The most common rejection reason was clotted specimen, which occurred four times more often than the second most common reason for rejection, insufficient specimen volume. The result was similar to the study of haematology specimen acceptability conducted by CAP, whose most common reasons for rejection was clotted and insufficient specimen quantity (5). Since the predominance of clotted specimens, participants were suggested to have an in-depth investigation for reasons for that. For example, the blood collection procedure and the mixing procedure of collection tube, so as to decrease the occurrence of clotted specimen.
It is worth mentioning that transportation method and phlebotomy personnel were important influence factors for specimen acceptability. Specimens transported by laboratory personnel and specimens collected by laboratory personnel and nurse managed by laboratory exhibited a much lower rejection rate. It possibly because laboratory personnel had a better knowledge of the influence factors of specimen and had a better practice on specimen collection and transportation. The results mean that participants might benefit from strengthening training for phlebotomy and transportation personnel.

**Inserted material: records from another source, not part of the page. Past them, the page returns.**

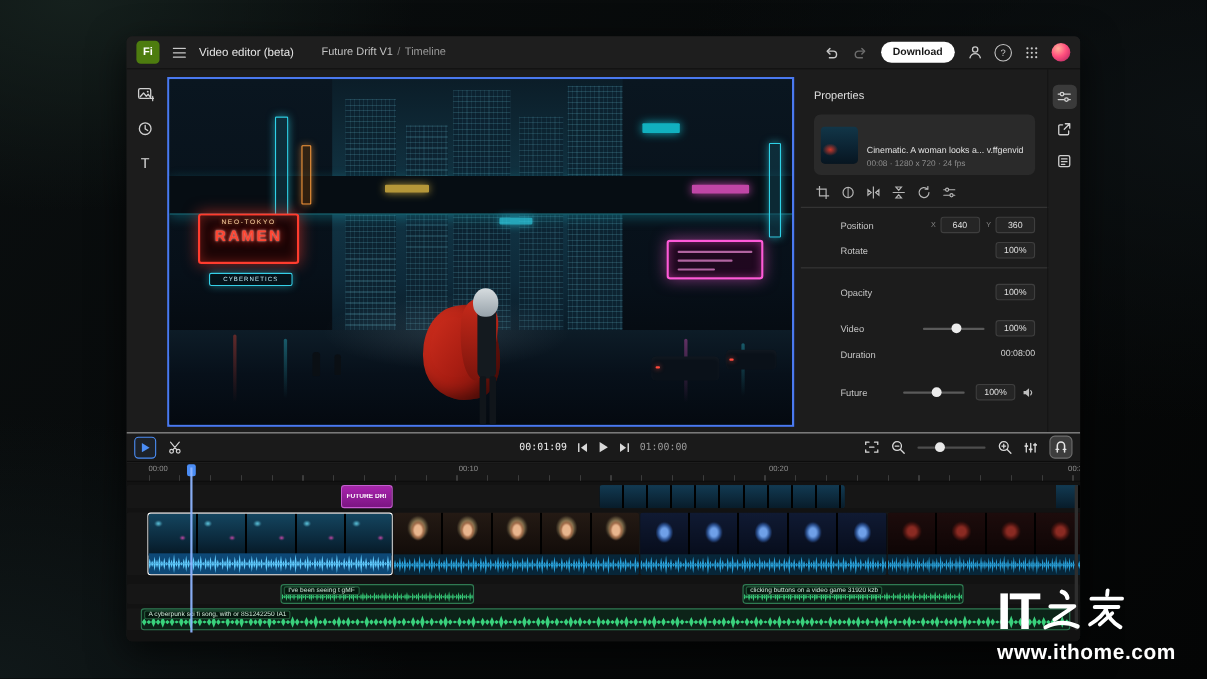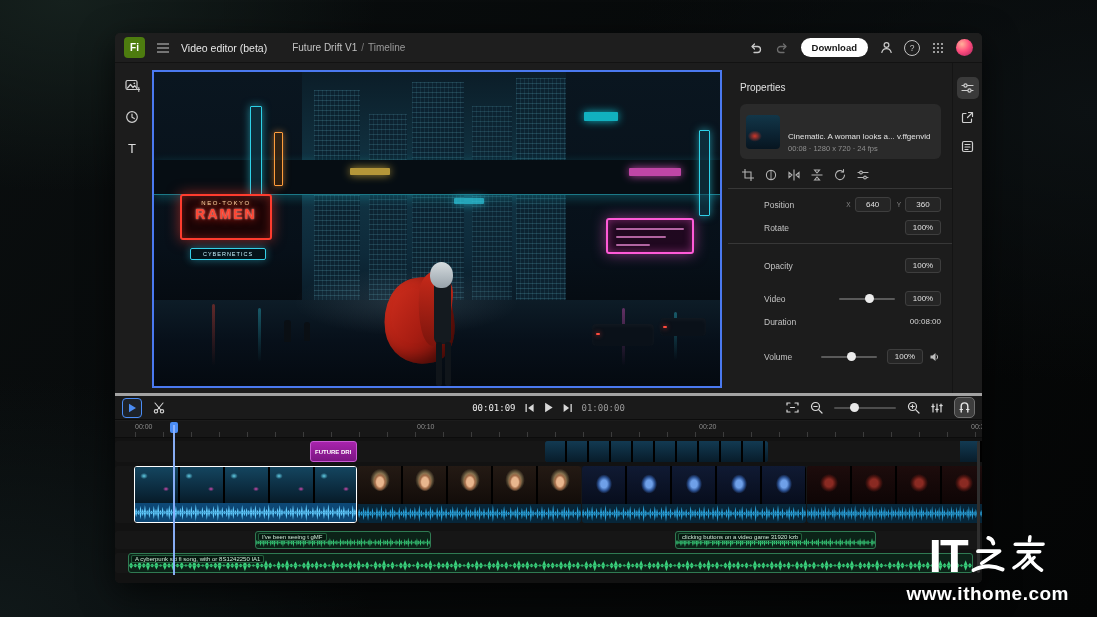"Volume" span.prop-label { text: Volume -> Future }
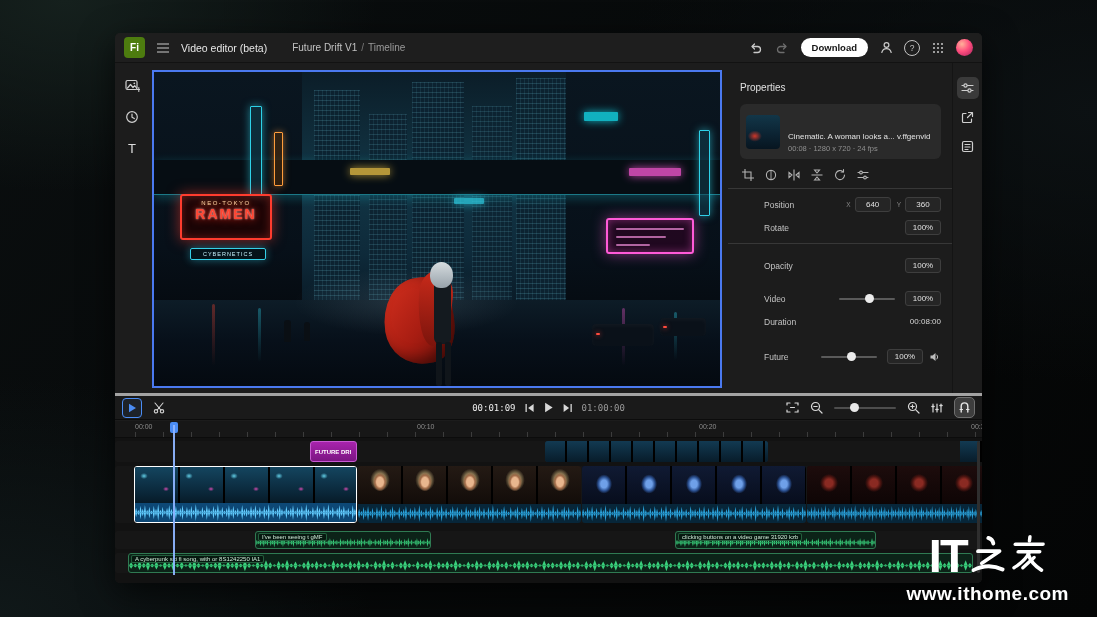"00:01:09" .tl-toolbar { border-top: 3px solid #a3a3a3 -> 1px solid #a3a3a3 }
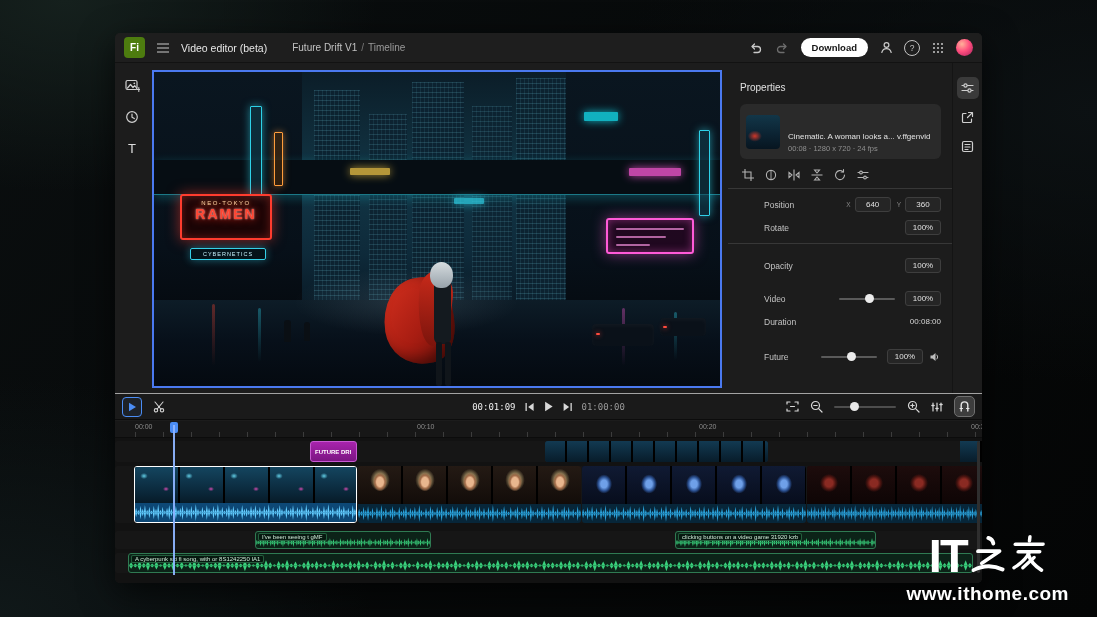"IT" .wm-row { justify-content: center -> flex-start }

The common direct consequences of specimen rejection were the need to recollect a new specimen and result in delay in the examination and reporting of the specimen. The outcomes of specimen recollection and delay in reporting usually led to patient complaint and dissatisfaction and postponed the diagnosis and treatment for the patient.
A survey on specimen acceptability in China was conducted in 2012 (11). However, considering it was an initial investigation on quality indicators conducted by NCCL in China, the content of the investigation and the data returned was not complete. Compared to that, this study had a detailed investigation on the practice of the management in preanalytical phase and had a detailed analysis on the relation between specimen acceptability and specimen characteristics and quantified the consequence of specimen processing delay. However, there was certain limitation in the study. Participants were asked to register all the information of rejected specimens, one by one, which was a little complicated and hard to complete.

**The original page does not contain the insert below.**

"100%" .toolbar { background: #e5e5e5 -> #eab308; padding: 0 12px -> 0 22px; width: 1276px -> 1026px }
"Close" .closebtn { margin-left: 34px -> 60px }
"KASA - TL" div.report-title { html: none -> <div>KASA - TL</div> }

In summary, the management of unacceptable specimens in China needs to be improved. The criteria for specimen rejection and judgment method for unacceptable specimens need to be harmonized. Specimen rejection rate was an important indicator for quality monitoring in preanalytical phase. Laboratories themselves should regularly review the monthly specimen rejection rate and related influence factor and take effective actions. Strengthening information system construction played a key role in the process. The main objective of EQA program for specimen acceptability was to provide a useful tool for laboratories to better follow up the status and achieved the quality continuous improvement. The platform and framework for specimen acceptability in the study would be helpful for long-term monitoring of quality indicators for clinical laboratories, but the questionnaire in this study was a little complicated. In order to have a more convenient and correct fill in of answer forms, simplification and modification should be introduced in the following investigation.